However, on a forum where you actually get rated by the content of your posts, you've obviously maxed out the neg meter. I'm sure you're just filled with helpful information.
Oats+Whey pre-workout meal ,Hydrolyzed vs Isolate vs concentrate - Bodybuilding.com Forums
I want to be relatively brief since this is hardly worth my time to respond to, but I'm more concerned with people like you handing out shitty advice to unsuspecting members that don't know any better. Your knowledge on nutrition rivals my knowledge of steroids . It's shoddy, at best.
I use IF occasionally because it can be a useful tool. However, I just know where it's strengths and limitations lie; you clearly do not. It can be helpful for controlling ghrelin and condensing your window small enough to prevent overeating, and it the main reason why IF has been successful at keeping people lean. It's simply nothing more than a glorified meal-timing protocol.
The magical effects of of increased HGH, decreased IGF-1, you just spouted off are all bullshit. And please stop this nonsense about going by the science because that's what's proven to work. You were on gear before you had any respectable base, experience, and more importantly the knowledge needed for advanced training and nutrition. I know this because you're still clueless.

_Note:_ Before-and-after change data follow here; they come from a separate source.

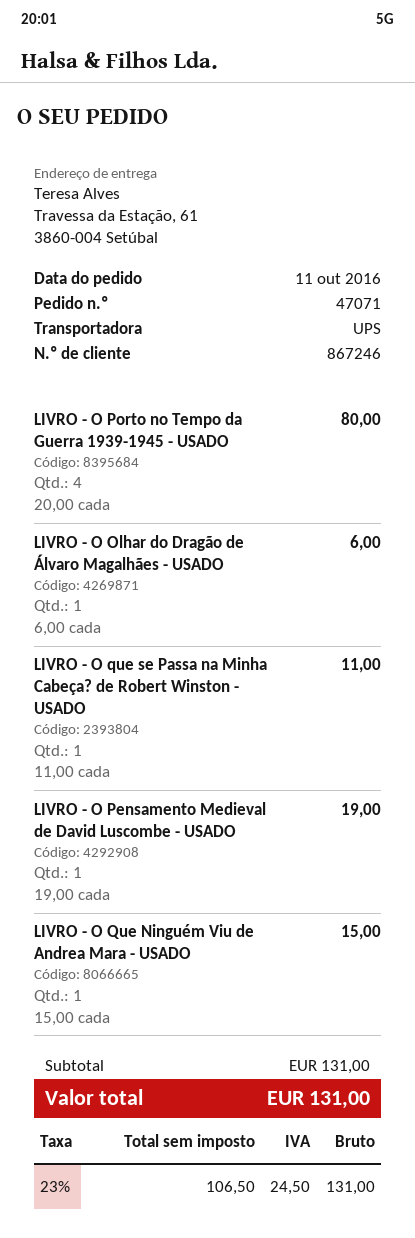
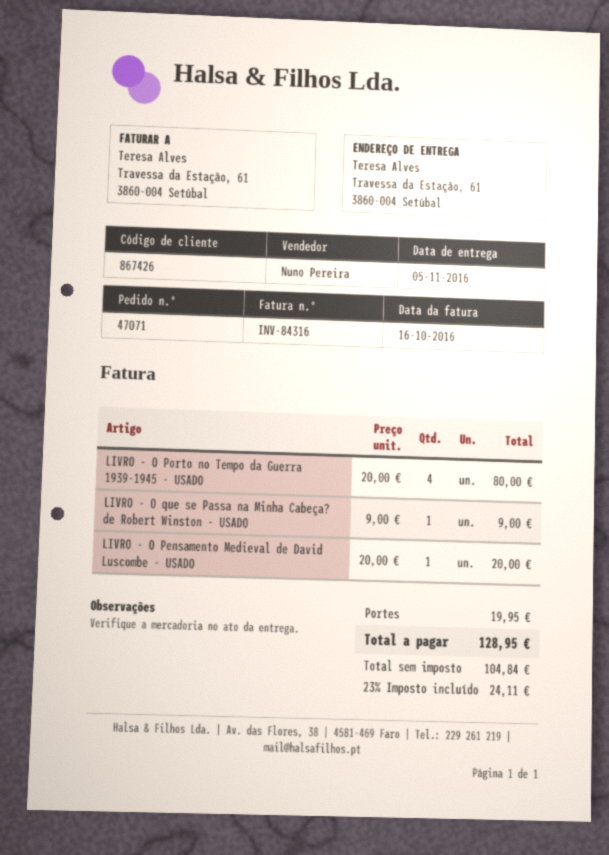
customer number: 867246 -> 867426
LIVRO - O Olhar do Dragão de Álvaro Magalhães - USADO: 1 x 6.00 = 6.00 -> none
LIVRO - O que se Passa na Minha Cabeça? de Robert Winston - USADO: 1 x 11.00 = 11.00 -> 1 x 9.00 = 9.00
LIVRO - O Pensamento Medieval de David Luscombe - USADO: 1 x 19.00 = 19.00 -> 1 x 20.00 = 20.00
LIVRO - O Que Ninguém Viu de Andrea Mara - USADO: 1 x 15.00 = 15.00 -> none
shipping: none -> 19.95
net: 106.50 -> 104.84
tax: 23% = 24.50 -> 23% = 24.11
total: 131.00 -> 128.95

You can continue to listen to Martin Beckham, Greg O' Gallagher, or wherever you choose to get your information from. Or you can use your brain and take their message for what it is: Biased information strategically used to position themselves as the IF experts of the world.
Now do this forum a huge favor and please stop posting 12 threads a day asking the same questions about your shitty setup.
Have a wonderful day.Last edited by Coffeehead; 01-05-2017 at 07:46 PM.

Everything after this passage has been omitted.